Kein Zweifel: In den letzten Monaten ist die Kluft zwischen Friedensorganisationen und Rot-Grün spürbar breiter geworden. Für manche stehen wir schon in einer Reihe mit der SPD von 1914 und ihrer Zustimmung zu den Kriegskrediten. Es gibt also erheblichen Klärungs- und sicher auch Streitbedarf.

Der Koalitionsvertrag
Die Reaktionen auf den außenpolitischen Teil des Koalitionsvertrages waren äußerst gegensätzlich: Sie reichten vom Totalverriss über "Enttäuschung mit kleinen Lichtblicken" bis zur ausgesprochen konstruktiven Stellungnahme der Hamburger Friedensforscher.

Erhebliche Fortschritte bringt der Vertrag für die präventive Friedenspolitik, vorläufig ein Weiter-So bei der militärischen Sicherheitspolitik: von grünen Abrüstungsforderungen zur Bundeswehr kam nichts durch, statt dessen eindeutige Bekenntnisse zur NATO und zur Bundeswehr und die ungewisse Perspektive einer Wehrstrukturkommission.
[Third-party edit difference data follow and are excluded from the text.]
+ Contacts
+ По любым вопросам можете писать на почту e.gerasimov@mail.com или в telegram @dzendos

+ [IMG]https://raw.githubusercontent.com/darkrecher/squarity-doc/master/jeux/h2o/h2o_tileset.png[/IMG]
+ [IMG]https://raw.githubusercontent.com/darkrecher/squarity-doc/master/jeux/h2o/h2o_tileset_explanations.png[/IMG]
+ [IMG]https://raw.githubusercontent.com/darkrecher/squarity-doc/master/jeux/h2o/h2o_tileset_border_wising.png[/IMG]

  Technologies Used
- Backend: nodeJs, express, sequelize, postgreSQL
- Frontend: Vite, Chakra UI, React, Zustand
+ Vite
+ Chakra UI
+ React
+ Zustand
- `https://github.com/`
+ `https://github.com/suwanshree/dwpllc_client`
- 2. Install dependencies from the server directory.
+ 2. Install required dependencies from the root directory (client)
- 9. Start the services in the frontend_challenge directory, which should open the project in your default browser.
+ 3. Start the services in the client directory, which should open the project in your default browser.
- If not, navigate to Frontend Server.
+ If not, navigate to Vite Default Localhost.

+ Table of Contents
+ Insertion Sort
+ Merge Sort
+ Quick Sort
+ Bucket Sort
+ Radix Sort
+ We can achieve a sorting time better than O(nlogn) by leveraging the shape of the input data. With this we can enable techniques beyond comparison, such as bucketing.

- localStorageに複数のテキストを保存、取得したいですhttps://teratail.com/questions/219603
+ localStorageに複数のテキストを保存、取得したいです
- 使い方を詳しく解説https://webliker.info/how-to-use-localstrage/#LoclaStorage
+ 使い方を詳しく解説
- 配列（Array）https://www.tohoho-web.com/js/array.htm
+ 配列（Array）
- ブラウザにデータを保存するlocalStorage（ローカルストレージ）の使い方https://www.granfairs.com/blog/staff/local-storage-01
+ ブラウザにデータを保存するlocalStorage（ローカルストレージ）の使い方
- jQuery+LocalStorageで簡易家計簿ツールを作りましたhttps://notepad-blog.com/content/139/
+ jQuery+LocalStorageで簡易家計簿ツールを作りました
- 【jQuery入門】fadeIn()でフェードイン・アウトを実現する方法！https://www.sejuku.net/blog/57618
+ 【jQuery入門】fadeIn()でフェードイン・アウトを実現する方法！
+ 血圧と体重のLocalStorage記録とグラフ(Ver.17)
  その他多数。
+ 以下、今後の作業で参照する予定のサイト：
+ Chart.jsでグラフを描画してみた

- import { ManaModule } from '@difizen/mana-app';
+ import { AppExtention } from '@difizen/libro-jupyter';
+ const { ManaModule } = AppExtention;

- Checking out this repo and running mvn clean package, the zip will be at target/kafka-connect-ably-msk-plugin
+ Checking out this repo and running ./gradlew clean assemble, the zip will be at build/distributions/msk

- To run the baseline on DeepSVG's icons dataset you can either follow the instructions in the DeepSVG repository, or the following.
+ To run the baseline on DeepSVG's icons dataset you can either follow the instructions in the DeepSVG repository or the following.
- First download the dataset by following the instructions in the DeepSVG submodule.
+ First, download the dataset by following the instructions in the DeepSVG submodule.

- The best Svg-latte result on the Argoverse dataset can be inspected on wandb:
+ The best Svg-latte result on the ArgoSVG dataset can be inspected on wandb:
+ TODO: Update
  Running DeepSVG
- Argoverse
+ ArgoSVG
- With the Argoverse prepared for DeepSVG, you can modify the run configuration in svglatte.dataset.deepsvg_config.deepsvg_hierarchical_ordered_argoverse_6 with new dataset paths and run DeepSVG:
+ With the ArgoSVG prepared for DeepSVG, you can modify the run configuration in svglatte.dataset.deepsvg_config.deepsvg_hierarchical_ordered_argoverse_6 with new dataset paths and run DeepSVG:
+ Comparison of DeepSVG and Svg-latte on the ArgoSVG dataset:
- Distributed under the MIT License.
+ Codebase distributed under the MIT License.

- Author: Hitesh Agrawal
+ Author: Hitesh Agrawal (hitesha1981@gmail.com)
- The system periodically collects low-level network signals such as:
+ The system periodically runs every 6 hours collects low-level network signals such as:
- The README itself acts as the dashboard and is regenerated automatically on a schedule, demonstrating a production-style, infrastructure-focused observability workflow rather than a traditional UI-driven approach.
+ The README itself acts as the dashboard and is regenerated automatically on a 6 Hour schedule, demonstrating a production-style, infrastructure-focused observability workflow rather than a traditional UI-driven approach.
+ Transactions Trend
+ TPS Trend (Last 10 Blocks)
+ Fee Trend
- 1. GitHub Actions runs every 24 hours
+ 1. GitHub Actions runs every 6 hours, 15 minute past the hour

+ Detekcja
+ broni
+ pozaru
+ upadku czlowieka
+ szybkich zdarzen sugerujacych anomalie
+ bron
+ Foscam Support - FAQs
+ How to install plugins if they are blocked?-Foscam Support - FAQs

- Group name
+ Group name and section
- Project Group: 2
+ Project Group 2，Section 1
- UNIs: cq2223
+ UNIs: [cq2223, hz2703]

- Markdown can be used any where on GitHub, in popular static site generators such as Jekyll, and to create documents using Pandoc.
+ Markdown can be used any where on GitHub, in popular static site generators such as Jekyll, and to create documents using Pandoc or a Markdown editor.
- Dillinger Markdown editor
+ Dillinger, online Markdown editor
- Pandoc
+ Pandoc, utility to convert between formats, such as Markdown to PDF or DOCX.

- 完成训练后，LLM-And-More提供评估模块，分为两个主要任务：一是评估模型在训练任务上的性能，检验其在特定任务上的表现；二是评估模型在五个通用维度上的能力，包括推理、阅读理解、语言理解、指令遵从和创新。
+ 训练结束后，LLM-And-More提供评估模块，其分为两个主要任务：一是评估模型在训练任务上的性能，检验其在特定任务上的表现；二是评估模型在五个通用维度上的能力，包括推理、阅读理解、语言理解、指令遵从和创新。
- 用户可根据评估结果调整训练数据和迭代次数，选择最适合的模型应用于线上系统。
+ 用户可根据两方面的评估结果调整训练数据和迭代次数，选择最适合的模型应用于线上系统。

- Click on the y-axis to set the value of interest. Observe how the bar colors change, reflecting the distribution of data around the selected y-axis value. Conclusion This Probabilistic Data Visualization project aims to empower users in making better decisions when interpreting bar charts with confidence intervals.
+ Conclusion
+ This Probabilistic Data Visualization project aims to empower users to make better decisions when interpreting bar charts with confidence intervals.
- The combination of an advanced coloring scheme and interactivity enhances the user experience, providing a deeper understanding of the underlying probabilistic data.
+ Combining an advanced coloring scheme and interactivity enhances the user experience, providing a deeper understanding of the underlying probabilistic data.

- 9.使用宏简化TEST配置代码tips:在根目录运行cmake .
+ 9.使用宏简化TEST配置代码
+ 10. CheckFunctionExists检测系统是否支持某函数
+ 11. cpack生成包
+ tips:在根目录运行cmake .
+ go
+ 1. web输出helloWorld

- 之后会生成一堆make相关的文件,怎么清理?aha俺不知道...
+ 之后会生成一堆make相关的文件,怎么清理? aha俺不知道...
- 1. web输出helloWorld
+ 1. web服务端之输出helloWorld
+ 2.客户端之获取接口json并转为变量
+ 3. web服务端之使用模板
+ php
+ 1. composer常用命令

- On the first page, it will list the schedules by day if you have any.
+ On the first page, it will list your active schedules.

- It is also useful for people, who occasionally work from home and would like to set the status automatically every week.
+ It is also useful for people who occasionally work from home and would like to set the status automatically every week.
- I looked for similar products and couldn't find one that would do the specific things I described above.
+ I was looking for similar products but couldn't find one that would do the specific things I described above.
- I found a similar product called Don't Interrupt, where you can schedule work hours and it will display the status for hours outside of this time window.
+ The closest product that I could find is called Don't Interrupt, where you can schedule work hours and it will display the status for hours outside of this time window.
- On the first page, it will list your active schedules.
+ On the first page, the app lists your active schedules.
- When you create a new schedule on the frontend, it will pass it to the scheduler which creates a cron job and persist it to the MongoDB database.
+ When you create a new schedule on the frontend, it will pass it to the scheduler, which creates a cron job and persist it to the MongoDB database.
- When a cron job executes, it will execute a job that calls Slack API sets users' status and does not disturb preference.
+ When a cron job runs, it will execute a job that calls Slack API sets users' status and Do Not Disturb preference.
Angesichts der enormen Macht der militärisch-industriellen Interessen, der Zwänge durch internationale Einbindungen und der Schwäche abrüstungspolitischer Positionen konnte das kaum überraschen - außer man machte sich Illusionen über die Kräfteverhältnisse hierzulande.
 

Erste Grunderfahrungen
Mit dem Wechsel aus der Opposition in die Regierungsfraktion gab es nicht einen Rollen-, sondern einen Bühnenwechsel: mit anderem Drehbuch, anderen Kulissen, internationalen Mitspielern, erheblich erweitertem Publikum. In der Opposition kann man sich gegebenenfalls damit begnügen, selektiv Einzelaspekte zu kritisieren und ansonsten das Wünschenswerte zu fordern. In der Regierung dagegen müssen wir uns mit unseren Zielen immer im Hier und Jetzt unter den gegebenen Bedingungen und angesichts realer Alternativen verhalten. Eine parlamentarische Mehrheit allein macht noch keinen politischen Frühling. Vorhaben müssen intern abgestimmt und durch den Dschungel widerstreitender Interessen und durch die Öffentlichkeit gebracht werden.

Kriegspolitik?
Sofort war die neue Regierung mit zugespitzten Krisen konfrontiert. Beim Kosovo befand sie sich im Oktober im Mehrfachdilemma zwischen drohender humanitärer Großkatastrophe, der NATO als zur Zeit einzig handlungsfähigem "Nothelfer", dem fehlenden UN-Mandat, dem Bündnisdruck und der damit verknüpften rot-grünen Koalitionsfrage. Die Katastrophe konnte vorläufig abgewandt werden - auf Kosten des Völkerrechts. Eine OSZE-Mission völlig neuer Dimension wurde in Gang gesetzt. Nach erneuter Zunahme der Kämpfe zwischen UCK und serbischen Kräften kam es nicht zu den von den USA gewollten NATO-Luftschlägen, sondern zu einem von der Kontaktgruppe getragenen multilateralen Verhandlungsprozess unter Einschluss Russlands. Damit wurde eine große Chance zum Frieden im Kosovo eröffnet, (vorläufig) ein Luftkrieg gegen Serbien verhindert und wichtige Schritte zurück zum Multilateralismus getan. Hierbei hat Joschka Fischer eine Schlüsselrolle gespielt und damit hervorragend praktische Friedenspolitik betrieben.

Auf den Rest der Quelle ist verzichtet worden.